Com o início da gestão Dória, o programa foi desfeito, os equipamentos da rede foram desmontados ou sucateados sem oferecer uma rede de retaguarda, além de diversas pessoas experimentarem uma regressão de seu estado socioeconômico. Atualmente, o poder público procura sustentar suas ações com coberturas midiáticas no território sob o argumento de que a quantidade de pessoas no “fluxo” foi reduzida, porém a experiência mostra o contrário. Não houve uma redução do “fluxo” e sim uma espécie de “espalhamento” onde a cena de uso passou a funcionar fragmentada em 16 pontos diferentes espalhados pelo centro da cidade, conforme levantamento do LabCidade divulgado pela Folha de S. Paulo.  

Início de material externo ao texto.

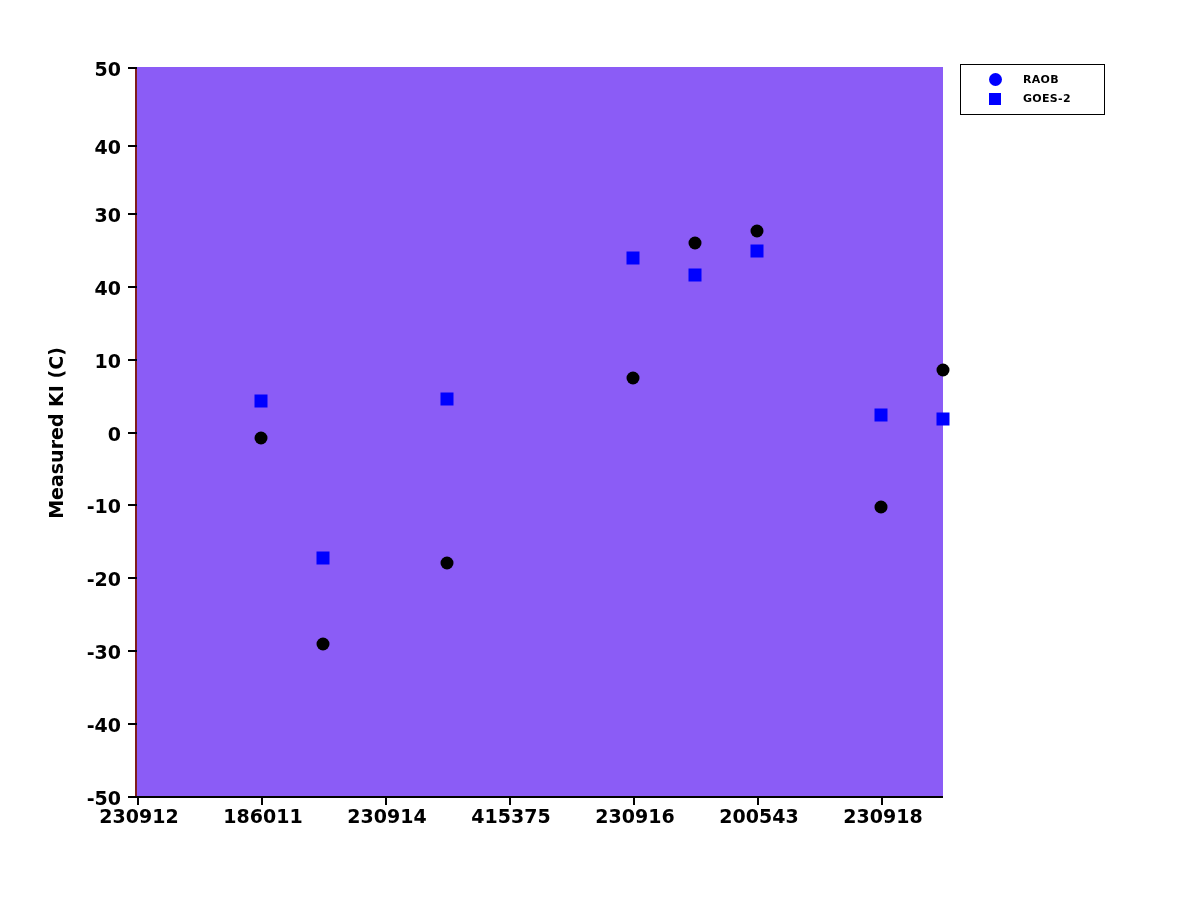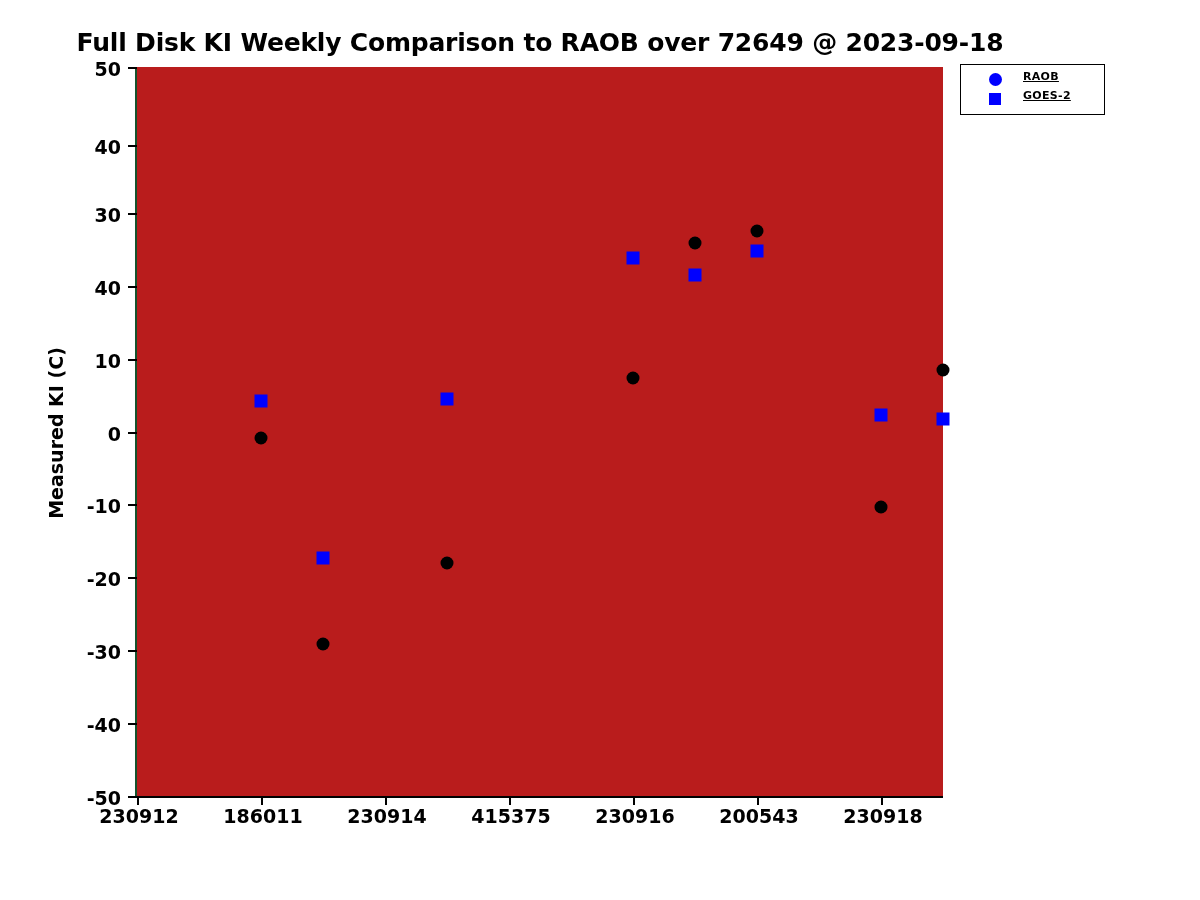--- a/index.html
+++ b/index.html
@@ -38,23 +38,23 @@
   }
 
   
   #plot-area {
     position: absolute;
     left: 135px;
     top: 67px;
     width: 808px;
     height: 731px;
     box-sizing: border-box;
-    border-left: 2px solid #14532d;
+    border-left: 2px solid #7f1d1d;
     border-bottom: 2px solid #000000;
-    background: #b91c1c;
+    background: #8b5cf6;
   }
 
   .data-point {
     position: absolute;
     transform: translate(-50%, -50%);
   }
   .marker-circle {
     width: 13px;
     height: 13px;
     border-radius: 50%;
@@ -129,22 +129,22 @@
     left: 960px;
     top: 64px;
     width: 145px;
     box-sizing: border-box;
     border: 1px solid #000000;
     background: #ffffff;
     padding: 5px 6px 6px 6px;
   }
   .legend-row {
     display: flex;
+    align-items: center;
     height: 19px;
-    text-decoration: underline;
   }
   .legend-marker-cell {
     width: 56px;
     display: flex;
     align-items: center;
     justify-content: center;
   }
   .legend-label {
     font-size: 11px;
     font-weight: bold;
@@ -160,21 +160,20 @@
   .legend-square {
     width: 12px;
     height: 12px;
   }
 </style>
 </head>
 <body>
 
 <div id="figure">
 
-  <div id="chart-title">Full Disk KI Weekly Comparison to RAOB over 72649 @ 2023-09-18</div>
 
   <div id="plot-area">
 
   <div class="ytick" style="top: 0px;">
         <span class="ytick-label">50</span>
       </div>
       <div class="ytick" style="top: 78px; text-decoration: underline;">
         <span class="ytick-label">40</span>
       </div>
       <div class="ytick" style="top: 145.8px;">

O que está em disputa é a narrativa sobre as ações devidas pelo poder público na questão do uso considerado abusivo de álcool e outras drogas. E é nessa disputa que se estabelecem os maiores problemas de ordem estrutural na sociedade, tais como o racismo, o machismo e a xenofobia que, dentro de determinadas circunstâncias, se articulam pelo conservadorismo. É muito comum se deparar com perfis nas redes sociais de associações de amigos do bairro, conselhos de segurança e da comunidade que destilam ódio, preconceito, apologia ou incitação ao crime, com diversas informações falsas ou alteradas, no intuito de impor seus valores políticos e morais, além de sustentar ou contribuir para a manutenção da supremacia racial no território.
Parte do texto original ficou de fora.